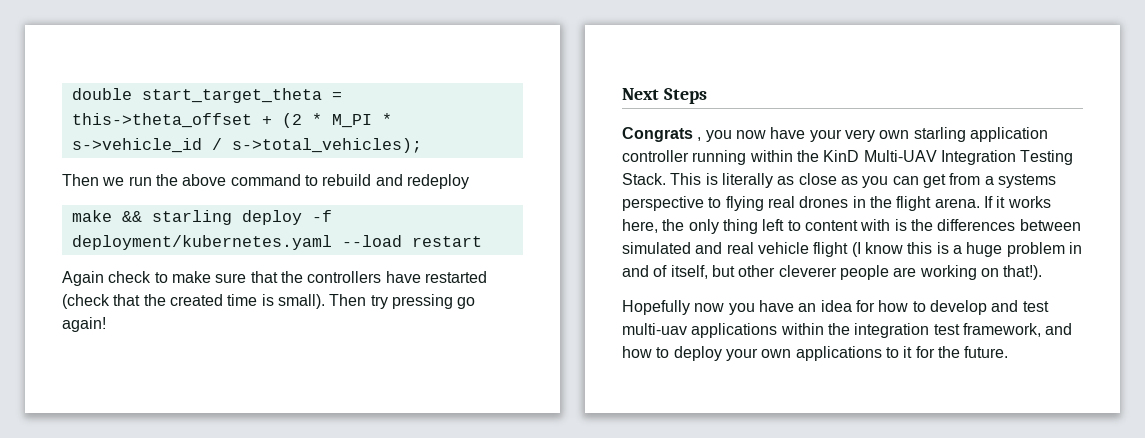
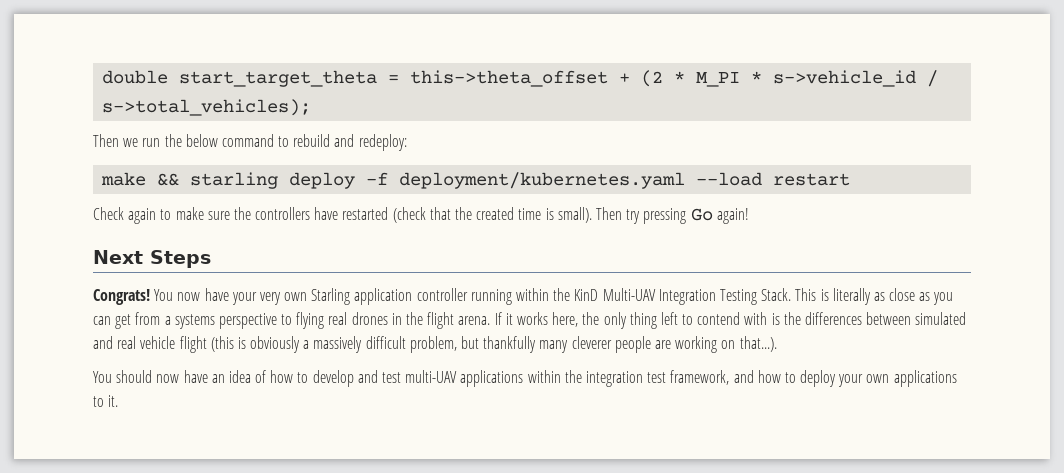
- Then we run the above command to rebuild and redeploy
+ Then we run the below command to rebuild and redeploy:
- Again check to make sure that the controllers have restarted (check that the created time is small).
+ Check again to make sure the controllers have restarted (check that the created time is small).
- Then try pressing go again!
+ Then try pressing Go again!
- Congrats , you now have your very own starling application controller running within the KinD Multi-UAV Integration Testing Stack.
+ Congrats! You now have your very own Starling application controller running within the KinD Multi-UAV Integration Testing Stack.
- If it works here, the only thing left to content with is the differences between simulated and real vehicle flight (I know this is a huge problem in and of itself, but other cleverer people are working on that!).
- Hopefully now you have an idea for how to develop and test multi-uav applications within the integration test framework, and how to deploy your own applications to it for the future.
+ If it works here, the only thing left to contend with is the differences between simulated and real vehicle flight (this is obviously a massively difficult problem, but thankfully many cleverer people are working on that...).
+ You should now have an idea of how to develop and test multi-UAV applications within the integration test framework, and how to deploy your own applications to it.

==

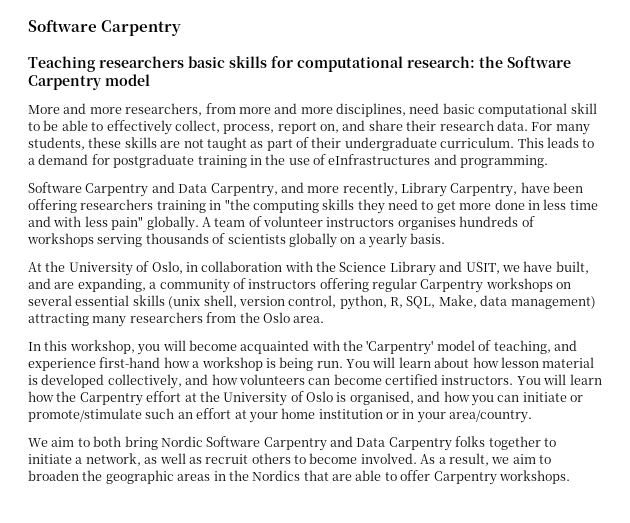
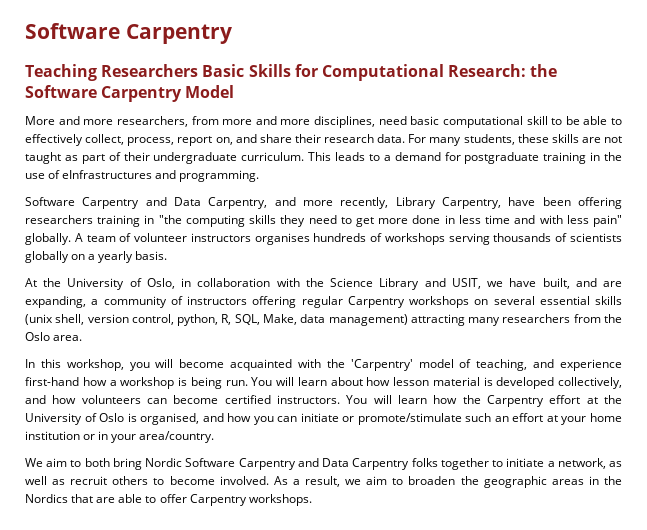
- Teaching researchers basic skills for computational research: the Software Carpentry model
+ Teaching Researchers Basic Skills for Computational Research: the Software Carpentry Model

Instructions for the task → Could you say how many lines in the listing contain the string "check"? Only the number, please.

Solved exercise → 2